11.7.12

O bispo

Durante meus dez anos de repórter de Geral/Cidade do Globo, fui, praticamente, setorista de D. Eugenio Salles, o arcebispo do Rio. Como era sobrinha de padre e ex-aluna de colégio de freiras, conhecia termos que embatucavam alguns coleguinhas, entre eles "homilia". Praticamente uma especialista em assuntos eclesiásticos.
Dom Eugenio era magrinho, de sotaque nordestino carregado e nenhum laivo de simpatia. Profissionalíssimo, pontual e sempre pronto a falar com os jornalistas depois das celebrações religiosas. Nada de sorrisos fáceis. A gente se sentia menos carioca ao lado dele.
Com Dom Eugenio fui, pela primeira vez, a uma cadeia. Mais precisamente o Hospital Penitenciário, em Bangu, então um campo de extermínio de homens com tuberculose e Aids. Uma realidade incômoda, deprimente, que jamais esqueci. Ali, Dom Eugenio se mostrava em seu elemento, recolhendo cartinhas dos presos doentes, conversando com quem mal podia falar, abrindo para a imprensa locais que as autoridades preferiam esquecer que existiam.
E foi assim que levou a vida, denunciando sem grande alarde, acolhendo refugiados políticos, aproveitando o bom relacionamento com os donos dos jornais para denunciar a tortura nas cadeias da cidade, algo que a sociedade preferia não ver.

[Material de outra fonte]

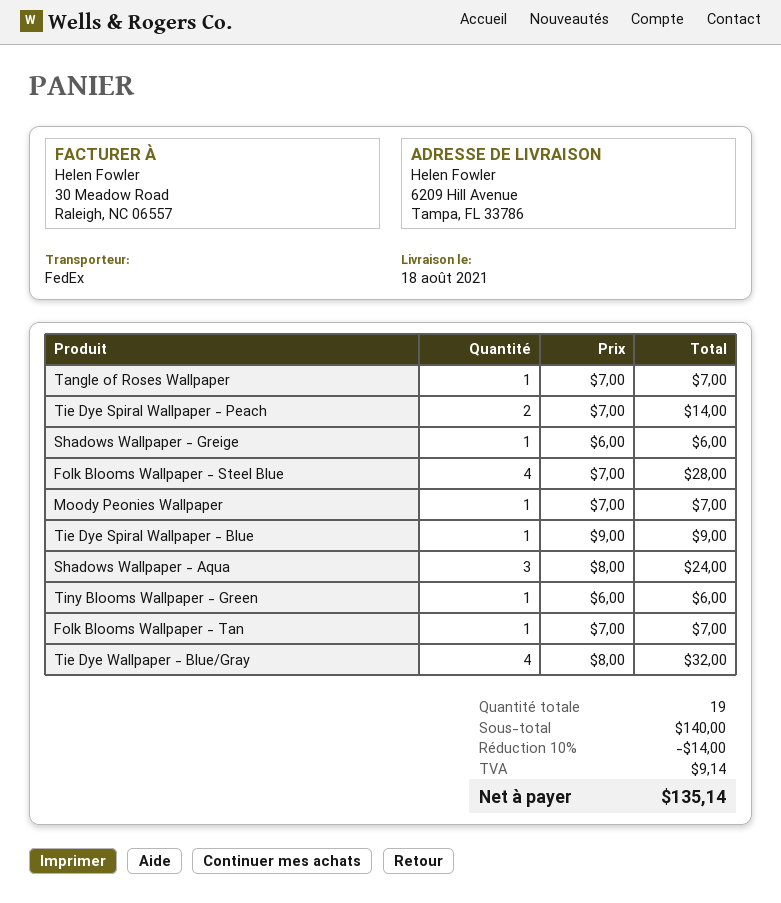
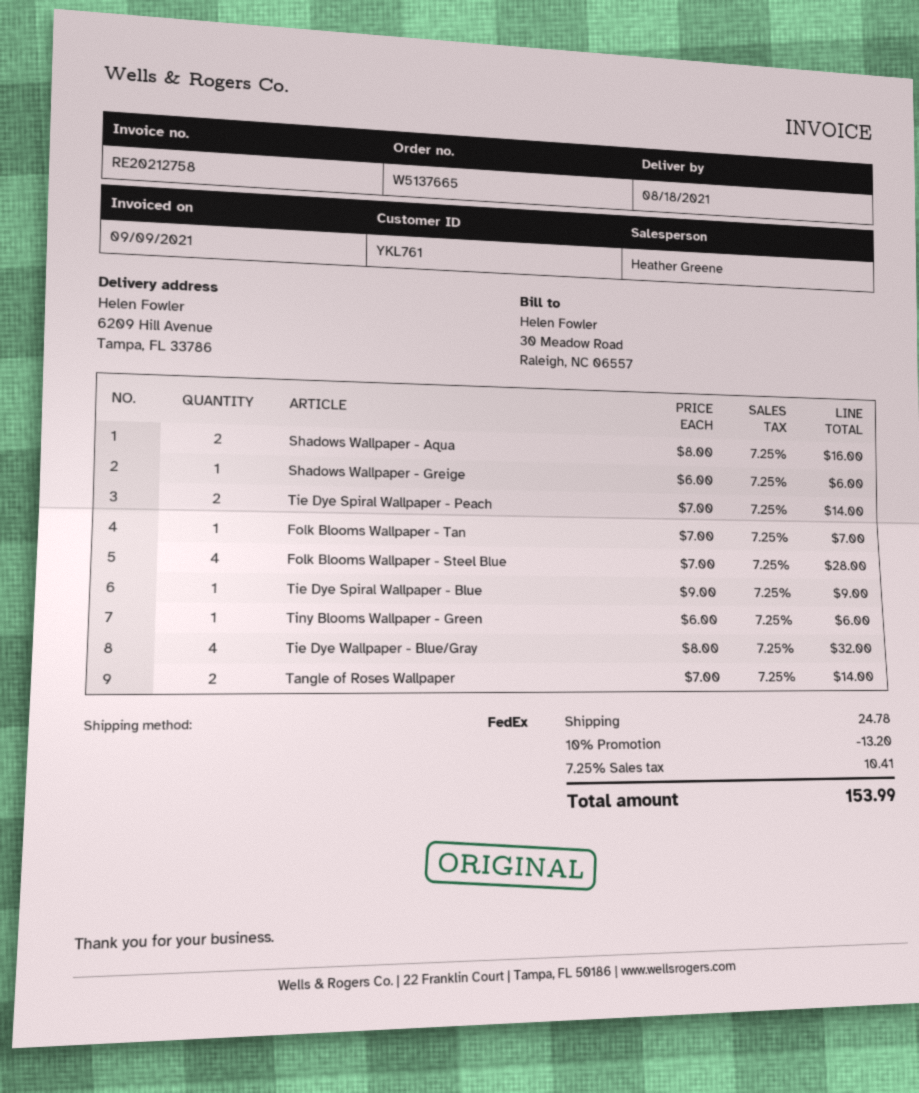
Tangle of Roses Wallpaper: 1 x 7.00 = 7.00 -> 2 x 7.00 = 14.00
Moody Peonies Wallpaper: 1 x 7.00 = 7.00 -> none
Shadows Wallpaper - Aqua: 3 x 8.00 = 24.00 -> 2 x 8.00 = 16.00
discount: 10% = 14.00 -> 10% = 13.20
shipping: none -> 24.78
tax: 9.14 -> 10.41
total: 135.14 -> 153.99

E ainda prefere não ver.

A pombinha que se alojou sobre o caixão do cardeal não simboliza apenas o Espírito Santo, mas a paz que esta cidade merece e que o pouco cordial Dom Eugenio defendeu, com seu jeito sisudo, de tempos antigos de homens severos. Minha impressão era a de que a cidade gostaria de ter um bispo mais afável, mais extrovertido, mais "carioca". Mas coube ao Rio um bispo de feições duras, incômodas. E, inegavelmente, marcante.